Exercise aim: Your copy of the entries below should hold exactly the lines from the one containing "- separate different pages into components." to the one containing "20% annual interest in PoS phase", inclusive, and no pictures.

========================================

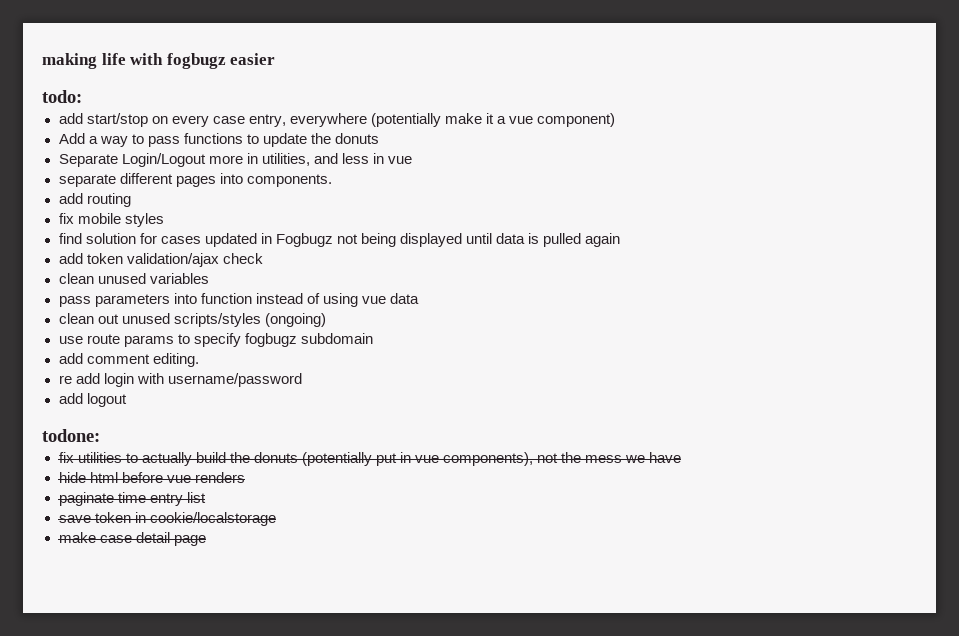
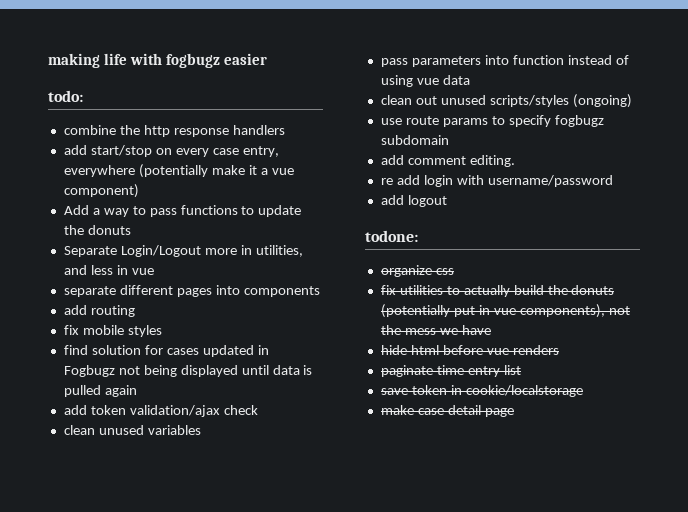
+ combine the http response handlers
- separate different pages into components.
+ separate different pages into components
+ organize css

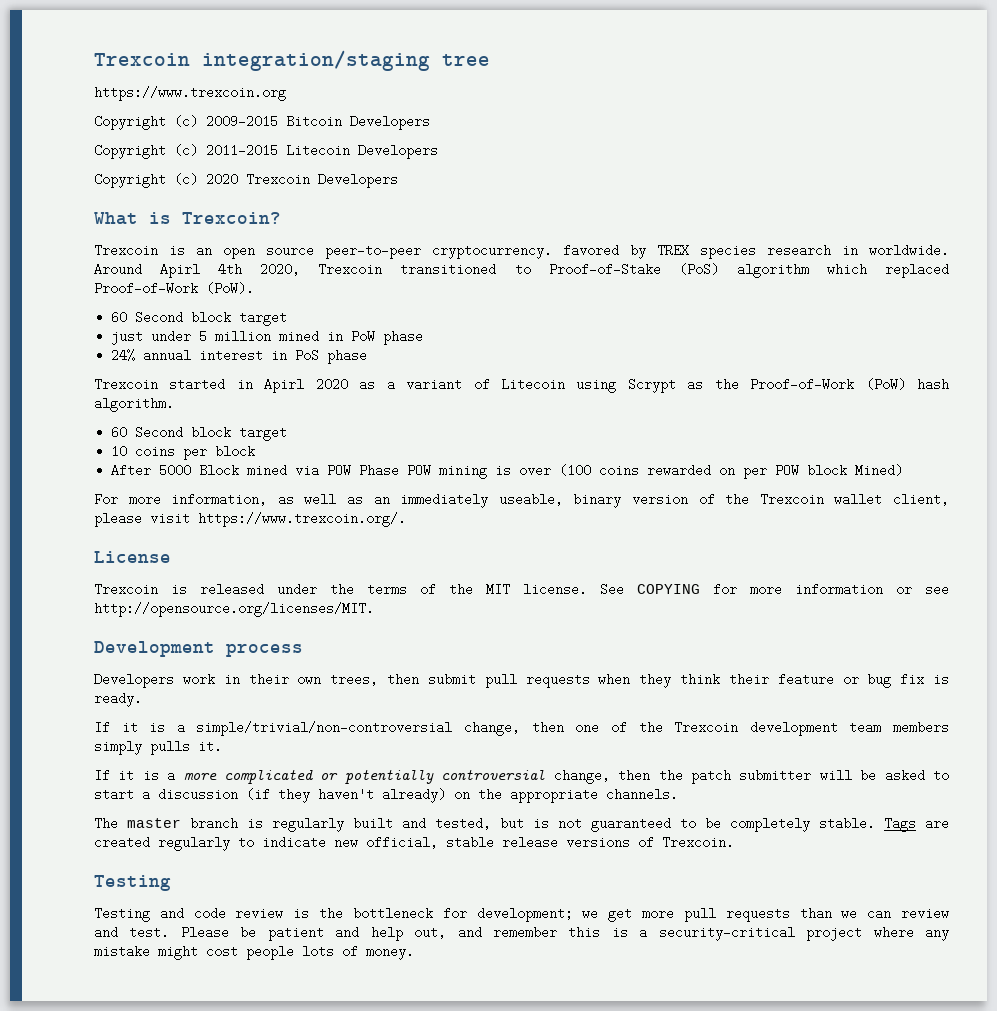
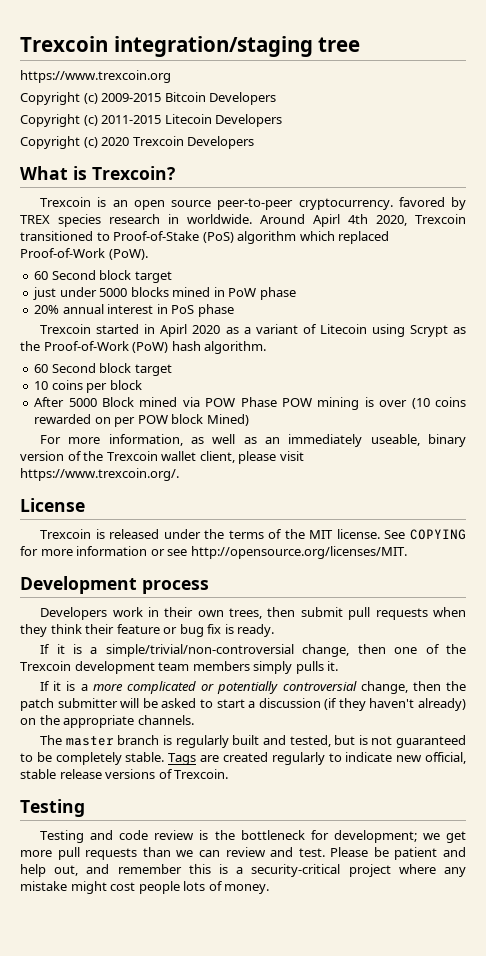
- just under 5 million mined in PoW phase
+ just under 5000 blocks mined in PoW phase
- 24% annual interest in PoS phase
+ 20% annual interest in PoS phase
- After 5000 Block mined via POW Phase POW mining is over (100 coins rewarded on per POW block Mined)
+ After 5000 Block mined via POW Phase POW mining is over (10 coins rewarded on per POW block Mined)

========================================

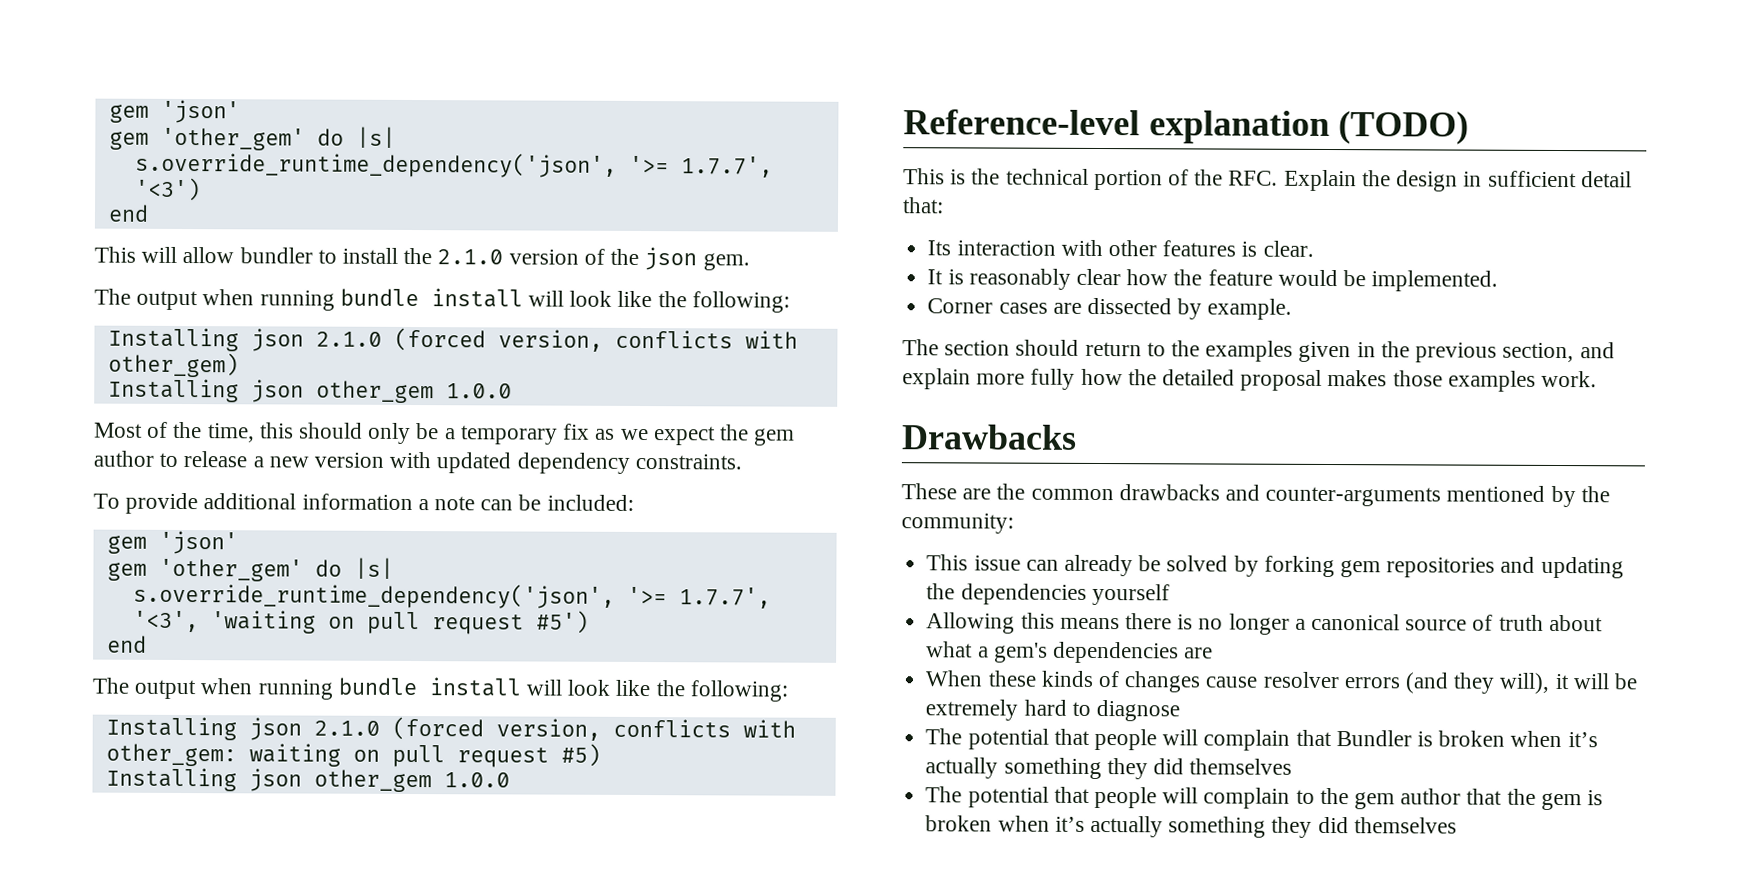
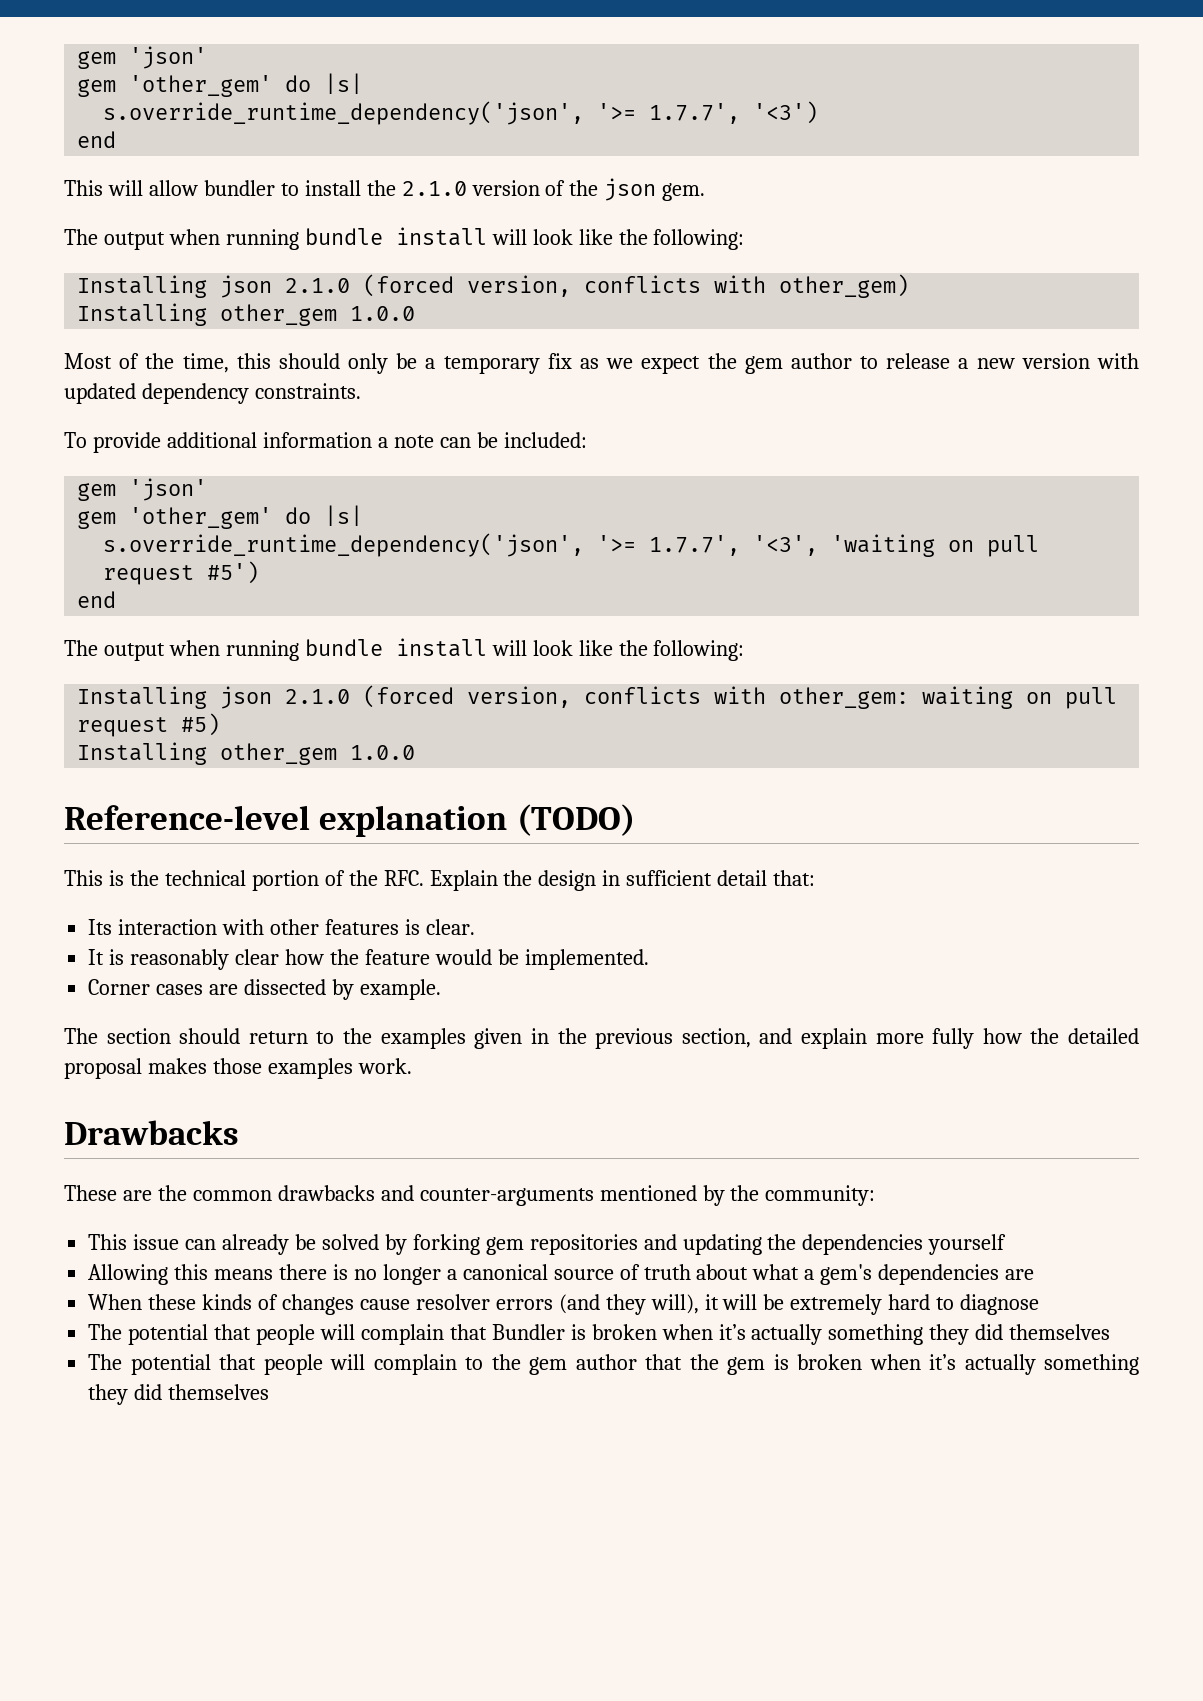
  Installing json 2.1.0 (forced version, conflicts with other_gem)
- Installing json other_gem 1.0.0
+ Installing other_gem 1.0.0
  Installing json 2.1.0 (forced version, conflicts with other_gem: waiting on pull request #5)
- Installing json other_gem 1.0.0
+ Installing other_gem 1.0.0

========================================

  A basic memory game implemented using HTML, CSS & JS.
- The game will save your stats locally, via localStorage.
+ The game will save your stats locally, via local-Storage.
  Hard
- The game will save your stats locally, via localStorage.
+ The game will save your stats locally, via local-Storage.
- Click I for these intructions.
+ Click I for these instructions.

========================================

Exercise output:
- separate different pages into components.
+ separate different pages into components
+ organize css

- just under 5 million mined in PoW phase
+ just under 5000 blocks mined in PoW phase
- 24% annual interest in PoS phase
+ 20% annual interest in PoS phase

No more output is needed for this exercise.